Reductive evolution of proteomes and protein structures.

The lengths of orthologous protein families in Eukarya are almost double the lengths found in Bacteria and Archaea. Here we examine protein structures in 745 genomes and show that protein length differences between superkingdoms arise as much shorter prokaryotic nondomain linker sequences. Eukaryotic, bacterial, and archaeal linkers are 250, 86, and 73 aa residues in length, respectively, whereas folded domain sequences are 281, 280, and 256 residues, respectively. Cryptic domains match linkers (P < 0.0001) with probabilities ranging between 0.022 and 0.042; accordingly, they do not affect length estimates significantly.

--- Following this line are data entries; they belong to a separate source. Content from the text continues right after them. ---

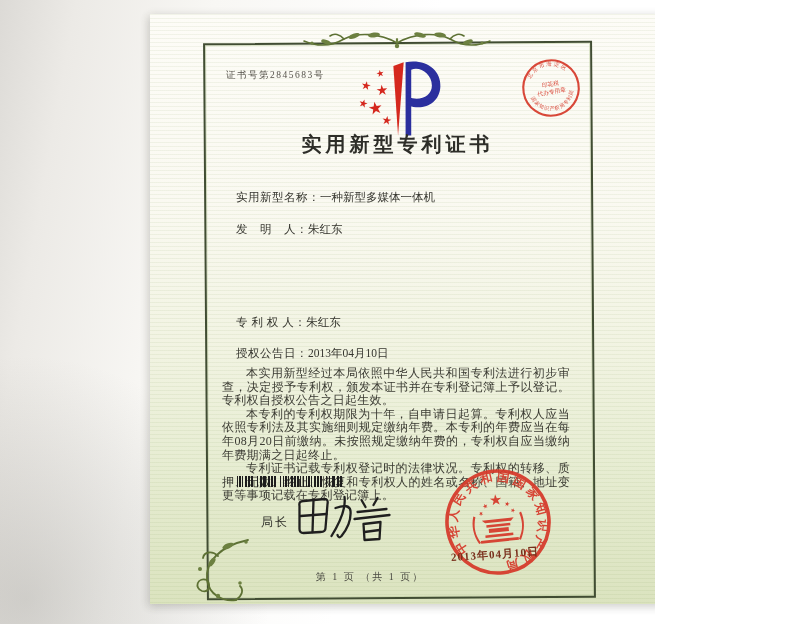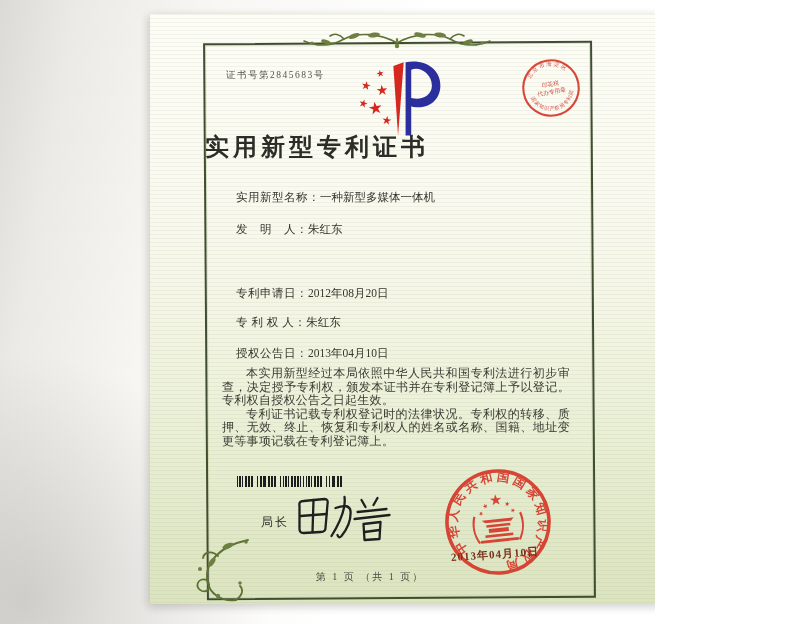--- a/index.html
+++ b/index.html
@@ -20,22 +20,22 @@
   .frame{
     position:absolute;left:205px;top:42px;width:385px;height:553px;
     border:2px solid #414d33;
     box-shadow:inset 0 0 0 1px rgba(190,205,160,0.55);
     transform:rotate(-0.4deg);
   }
   .cert-no{position:absolute;left:226px;top:69px;font-size:9.5px;letter-spacing:1.5px;color:#55524a;}
   .logo{position:absolute;left:352px;top:58px;width:94px;height:80px;}
   .agency-stamp{position:absolute;left:519px;top:56px;width:64px;height:64px;transform:rotate(-10deg);opacity:.92;}
   .title{
-    position:absolute;left:205px;top:131px;width:385px;text-align:left;
-    font-size:24px;font-weight:700;letter-spacing:4px;color:#2d2d28;
+    position:absolute;left:205px;top:131px;width:385px;text-align:center;
+    font-size:20px;font-weight:700;letter-spacing:4px;color:#2d2d28;
   }
   .field{position:absolute;left:236px;font-size:11.5px;color:#35352e;white-space:nowrap;}
   .field .lbl{letter-spacing:0.5px;}
   .paras{position:absolute;left:222px;top:367px;width:348px;color:#3b3b33;}
   .paras p{margin:0;font-size:12px;line-height:13.6px;text-align:justify;text-indent:2em;letter-spacing:0.3px;}
   .barcode{
     position:absolute;left:237px;top:476px;width:106px;height:11px;
     background:repeating-linear-gradient(90deg,
       #1d1d1d 0 1.5px, rgba(0,0,0,0) 1.5px 2.5px,
       #1d1d1d 2.5px 4.5px, rgba(0,0,0,0) 4.5px 5.5px,
@@ -133,32 +133,30 @@
   </svg>
 
   <div class="title">实用新型专利证书</div>
 
   <div class="field" style="top:190px">
     <span class="lbl">实用新型名称：</span><span>一种新型多媒体一体机</span>
   </div>
   <div class="field" style="top:222px">
     <span class="lbl">发　明　人：</span><span>朱红东</span>
   </div>
-  <div class="field" style="top:286px">
-    <span class="lbl">专利申请日：</span><span>2012年08月20日</span>
-  </div>
   <div class="field" style="top:315px">
     <span class="lbl">专 利 权 人：</span><span>朱红东</span>
   </div>
   <div class="field" style="top:346px">
     <span class="lbl">授权公告日：</span><span>2013年04月10日</span>
   </div>
 
   <div class="paras">
     <p>本实用新型经过本局依照中华人民共和国专利法进行初步审查，决定授予专利权，颁发本证书并在专利登记簿上予以登记。专利权自授权公告之日起生效。</p>
+    <p>本专利的专利权期限为十年，自申请日起算。专利权人应当依照专利法及其实施细则规定缴纳年费。本专利的年费应当在每年08月20日前缴纳。未按照规定缴纳年费的，专利权自应当缴纳年费期满之日起终止。</p>
     <p>专利证书记载专利权登记时的法律状况。专利权的转移、质押、无效、终止、恢复和专利权人的姓名或名称、国籍、地址变更等事项记载在专利登记簿上。</p>
   </div>
 
   <div class="barcode"></div>
 
   <div class="director-label">局长</div>
   <svg class="signature" viewBox="0 0 105 58" aria-label="田力普">
     <g stroke="#1f1f1f" stroke-width="2.3" fill="none" stroke-linecap="round" stroke-linejoin="round">
       <path d="M8,20 Q7,15 12,15 L33,13 Q37,13 36,18 L34,42 Q34,46 29,46 L12,47 Q8,47 8,43 Z"></path>
       <path d="M9,30 L35,28"></path>

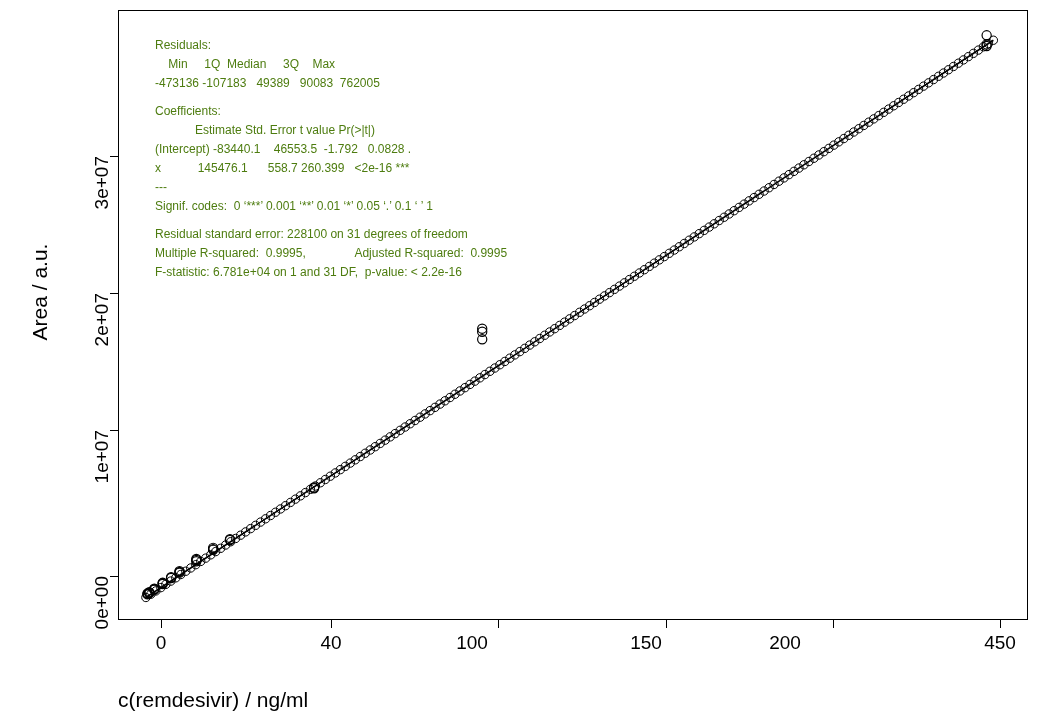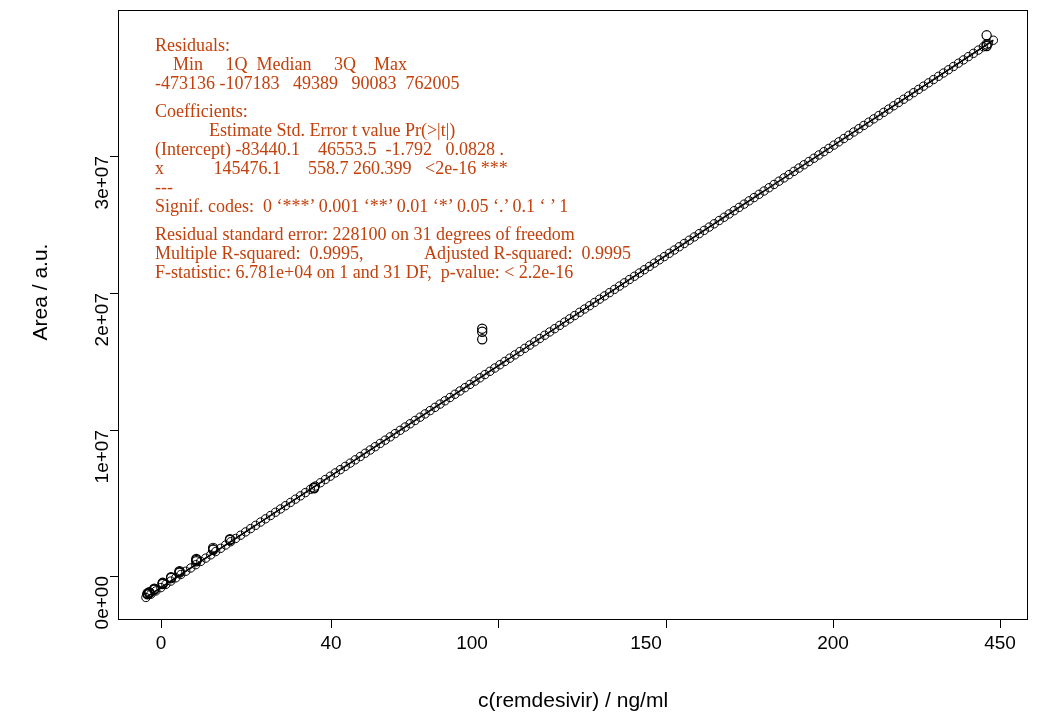--- a/index.html
+++ b/index.html
@@ -37,21 +37,20 @@
     transform-origin: center center;
     font-size: 21px;
     color: #000;
     white-space: nowrap;
   }
   #x-axis-label {
     position: absolute;
     left: 118px;
     top: 688px;
     width: 910px;
-    text-align: center;
     font-size: 21px;
     color: #000;
   }
   
   .xtick-label {
     position: absolute;
     top: 632px;
     font-size: 19px;
     color: #000;
     text-align: center;
@@ -86,25 +85,25 @@
     width: 8px;
     height: 1px;
     background: #000;
     left: 110px;
   }
   
   #summary-text {
     position: absolute;
     left: 155px;
     top: 36px;
-    font-size: 18px;
+    font-size: 12px;
     line-height: 19px;
-    color: #c2410c;
+    color: #4d7c0f;
     white-space: pre;
-    font-family: Liberation Serif, serif;
+    font-family: Liberation Sans, sans-serif;
   }
   #summary-text .blank { display: block; height: 9px; }
   svg { display: block; }
 </style>
 </head>
 <body>
 
 <div id="page">
 
   <div id="y-axis-label">Area / a.u.</div>
@@ -126,21 +125,21 @@
 
   <div class="tick-mark-y" style="top:576px;"></div>
   <div class="tick-mark-y" style="top:430px;"></div>
   <div class="tick-mark-y" style="top:293px;"></div>
   <div class="tick-mark-y" style="top:156px;"></div>
 
   <div class="xtick-label" style="left:161px;">0</div>
   <div class="xtick-label" style="left:331px;">40</div>
   <div class="xtick-label" style="left:472px;">100</div>
   <div class="xtick-label" style="left:646px;">150</div>
-  <div class="xtick-label" style="left:833px;">200</div>
+  <div class="xtick-label" style="left:785px;">200</div>
   <div class="xtick-label" style="left:1000px;">450</div>
 
   <div class="tick-mark-x" style="left:161px;"></div>
   <div class="tick-mark-x" style="left:331px;"></div>
   <div class="tick-mark-x" style="left:498px;"></div>
   <div class="tick-mark-x" style="left:666px;"></div>
   <div class="tick-mark-x" style="left:833px;"></div>
   <div class="tick-mark-x" style="left:1000px;"></div>
 
   <div id="plot-frame">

Linker sequences support intermolecular binding within proteomes and they are probably enriched in intrinsically disordered regions as well. Reductively evolved linker sequence lengths in growth rate maximized cells should be proportional to proteome diversity. By using total in-frame coding capacity of a genome [i.e., coding sequence (CDS)] as a reliable measure of proteome diversity, we find linker lengths of prokaryotes clearly evolve in proportion to CDS values, whereas those of eukaryotes are more randomly larger than expected. Domain lengths scarcely change over the entire range of CDS values. Thus, the protein linkers of prokaryotes evolve reductively whereas those of eukaryotes do not.